Exchange Server 2010 : Troubleshooting Methodology

10/24/2010 4:05:21 PM

Troubleshooting is part art and part science. This section presents one possible method to troubleshoot issues, but it is not necessarily the only approach you can take. The goal of troubleshooting is to quickly resolve the issue and find the root cause whenever possible. A feedback loop should be in place for making changes to the environment or processes and prevent the issue from happening again. Figure 1 outlines the troubleshooting process.
Figure 1. The troubleshooting process

1. Define the Scope

It sounds obvious, but defining the scope is a critical step in the troubleshooting process. Without clearly scoping and defining the problem, it's easy to get sidetracked or not have everybody working to solve the same problem. Verifying and recording as much information about the problem as possible is very important. You must also record the initial state of the environment before changes take place and that information is lost forever.

2. Collect the Data

This step involves collecting data from sources such as event logs, log files, and performance information. If possible, record the steps to reproduce the problem. Sometimes it helps to capture data from ancillary servers. For example, when troubleshooting performance issues with Exchange, you can get a complete picture by coordinating data captured from a client and server at the same time. On both the client and server use perfmon, network tracing, memory dumps, and other tools, and record the exact time that the issue occurs. This way you can look at the problem from several different sources to get a complete picture.

3. Correlate the Data

With the problem statement and the collected data, make a list of potential causes for the problem. It is also important in this step to pay attention to the problem details and error codes.

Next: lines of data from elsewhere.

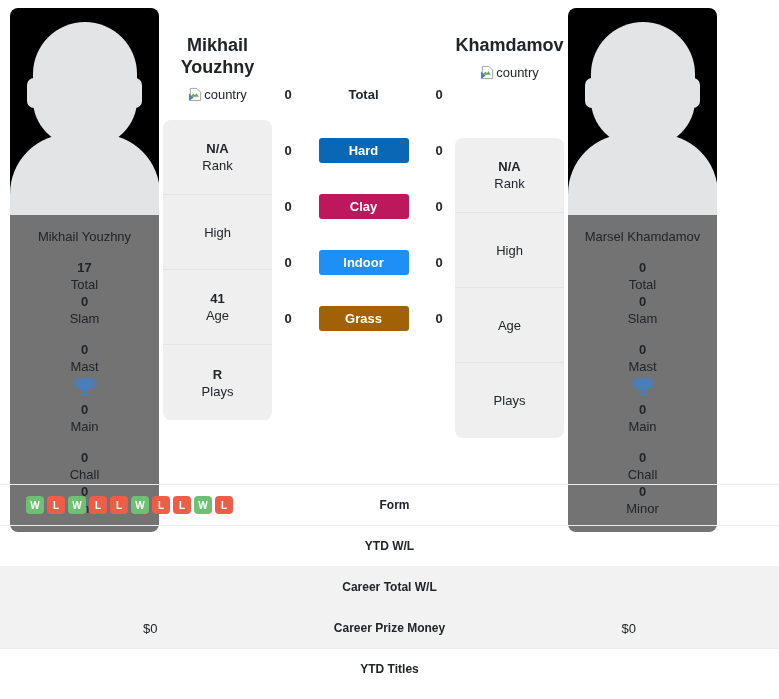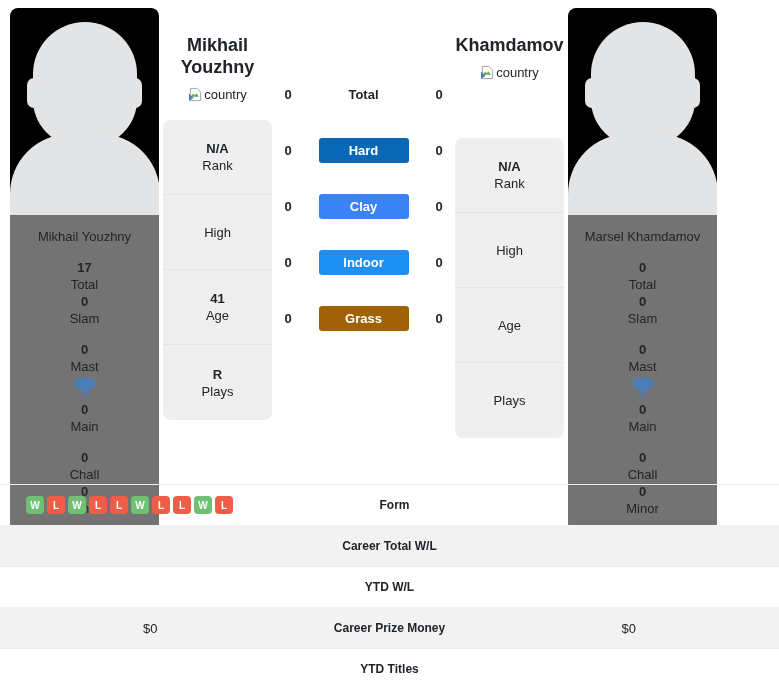--- a/index.html
+++ b/index.html
@@ -317,7 +317,7 @@
       </div>
       <div class="surf-row">
         <div class="surf-num">0</div>
-        <div class="surf-badge" style="background:#3b82f6">Clay</div>
+        <div class="surf-badge" style="background:#be185d">Clay</div>
         <div class="surf-num">0</div>
       </div>
       <div class="surf-row">

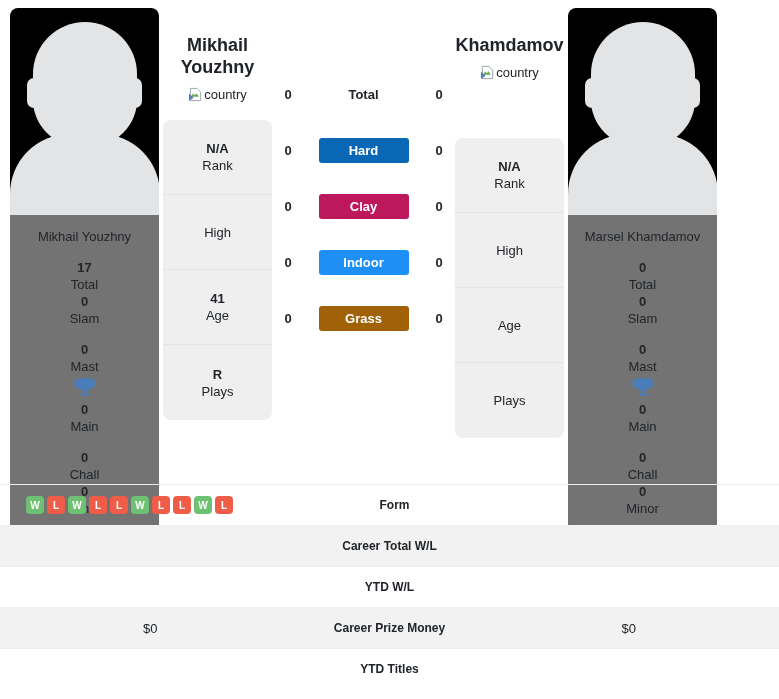--- a/index.html
+++ b/index.html
@@ -434,18 +434,18 @@
       </div>
     </div>
 
+    <div class="st-row">
+      <div class="st-left"></div>
+      <div class="st-mid">YTD W/L</div>
+      <div class="st-right"></div>
+    </div>
+
     <div class="st-row shaded">
       <div class="st-left"></div>
       <div class="st-mid">Career Total W/L</div>
       <div class="st-right"></div>
     </div>
 
-    <div class="st-row">
-      <div class="st-left"></div>
-      <div class="st-mid">YTD W/L</div>
-      <div class="st-right"></div>
-    </div>
-
     <div class="st-row shaded">
       <div class="st-left">$0</div>
       <div class="st-mid">Career Prize Money</div>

One helpful tool with this step is a dependency map. An example of a dependency map is shown in Figure 2.

Figure 2. High-level dependency map

From the high-level example in Figure 3, you can pull out an element and create a dependency map for it. For example, Figure 17-5 expands the Exchange service by specifically creating a map for the Exchange Mailbox role. It is possible to continue this process and pick another element, such as direct attached storage, and create a dependency map for it.

Creating these dependency maps helps quickly determine dependencies and can help focus the areas to troubleshoot.

Figure 3. Low-level dependency map

4. Rank the Causes

The next step is to make a list of the possible causes, adding additional emphasis on characteristics such as ease of implementation of solution, probability of cause, risk, and so on. This step will help focus on the most likely, easiest, or lowest-risk test solutions.

5. Work the Solutions

When it's time to work the solutions, start with whichever solution ranked highest from the previous step. Be careful not to make multiple changes at once, and record the changes made and any observations on the change's impact. Continue working the solutions until the problem is resolved.

6. Return to Operating State

It is important to undo any changes made while troubleshooting from the previous step. Logging, tracing, and other tools may have an impact on server performance, so removing any unnecessary settings is important.

7. Feedback Loop

Document the root cause and any details learned from troubleshooting and resolving the issue. If the problem resurfaces in the future, it's possible that a different group of people may be troubleshooting the issue. Good documentation preserves institutional knowledge that would be otherwise lost.